No-equipment workouts are growing in popularity and can be practiced in small spaces.

Throughout my many years in the fitness industry, I have seen many trends come and go in the fitness community. Some, like pole dancing, have a shelf life of a loaf of white bread; it seems like it will last a while, and then one day it is covered in mold and is thrown away.  

However, some trends actually gain popularity with time since they are effective and efficient and not so flashy. 

One of those trends is body weight training. It’s easy to see why no-equipment workouts are so popular: They’re relatively easy to learn, they can be modified to suit any ability level, and they can be done just about anywhere.  Plus, body weight exercises are a great way to get fit for free. (That’s probably why this method has been ranked highly in fitness surveys since 2013.)  Push-ups and pull-ups are classic bodyweight moves, but there are plenty more to choose from like squats, lunges and planks, just to name a few. 

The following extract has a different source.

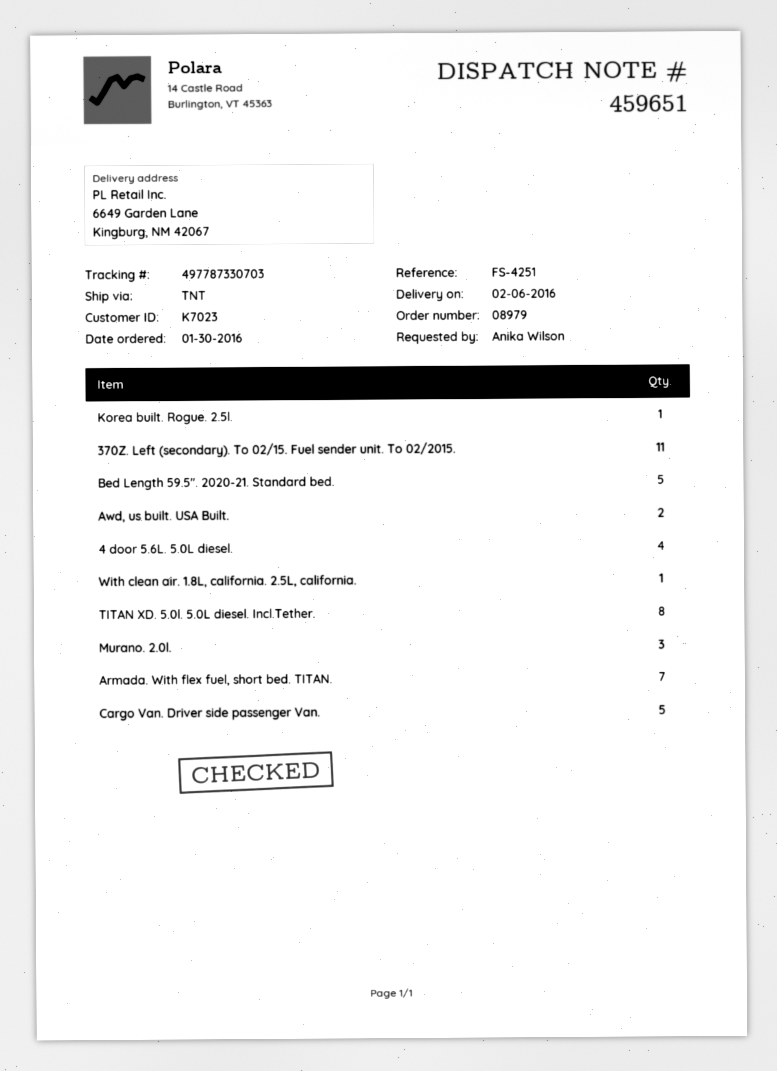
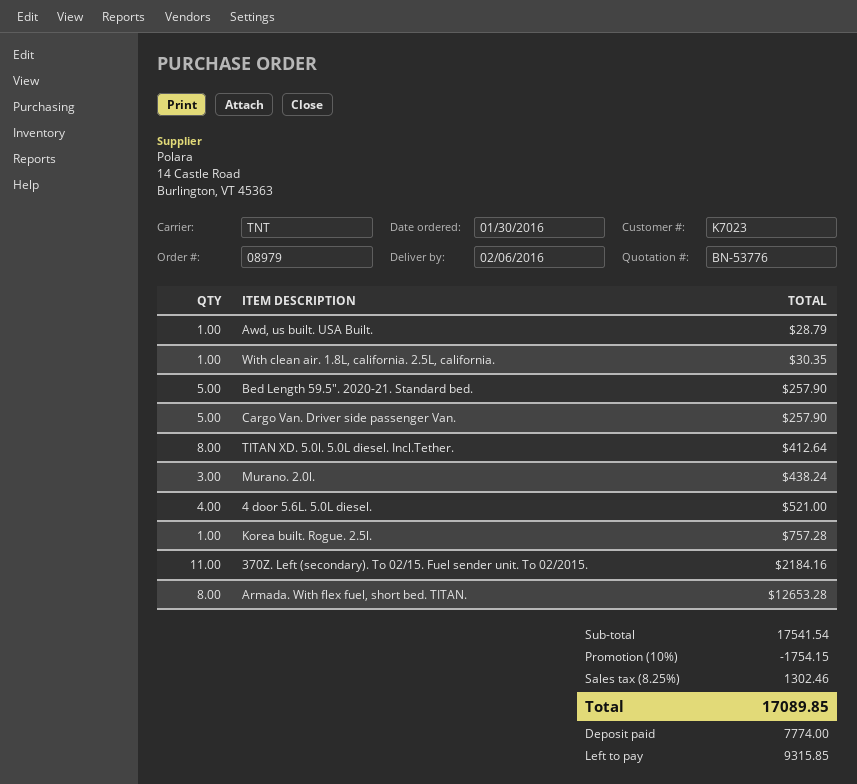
Awd, us built. USA Built.: 2 -> 1
Armada. With flex fuel, short bed. TITAN.: 7 -> 8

Another fitness trend that has been around literally for thousands of years is called isometrics. (It’s true, I googled it.)  Isometrics is a type of strength training in which your muscle length doesn't change when you contract your muscle. Unlike standard strength training, isometrics is done in a static position instead of moving through a range of motion - which means you can practice isometrics anywhere without needing weights or special equipment. Fitness experts say that it only takes about 10 seconds to effectively perform one isometric exercise and, in some cases, no one will even know you're doing it.

Isometric exercise is also known as static strength training.  Examples include the plank and side bridge as well as wall sit and many yoga poses such as chair and tree poses.  Notice that all these are all exercises that involve holding a position rather than moving in the case of isotonic exercises. 

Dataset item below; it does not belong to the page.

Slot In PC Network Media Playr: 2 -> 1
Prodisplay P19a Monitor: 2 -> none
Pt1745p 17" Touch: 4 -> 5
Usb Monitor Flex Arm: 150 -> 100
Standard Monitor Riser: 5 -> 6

The most effective way to use isometrics is to incorporate it into a larger strength-training program. Although isometric exercises offer an important contribution to your workout efforts, they do have some limitations. For one, each isometric contraction only increases muscular strength in the exact position that you're practicing, not through a whole range of motion. It is therefore best to think about isometrics as a complement to your weight training, not a substitute for it.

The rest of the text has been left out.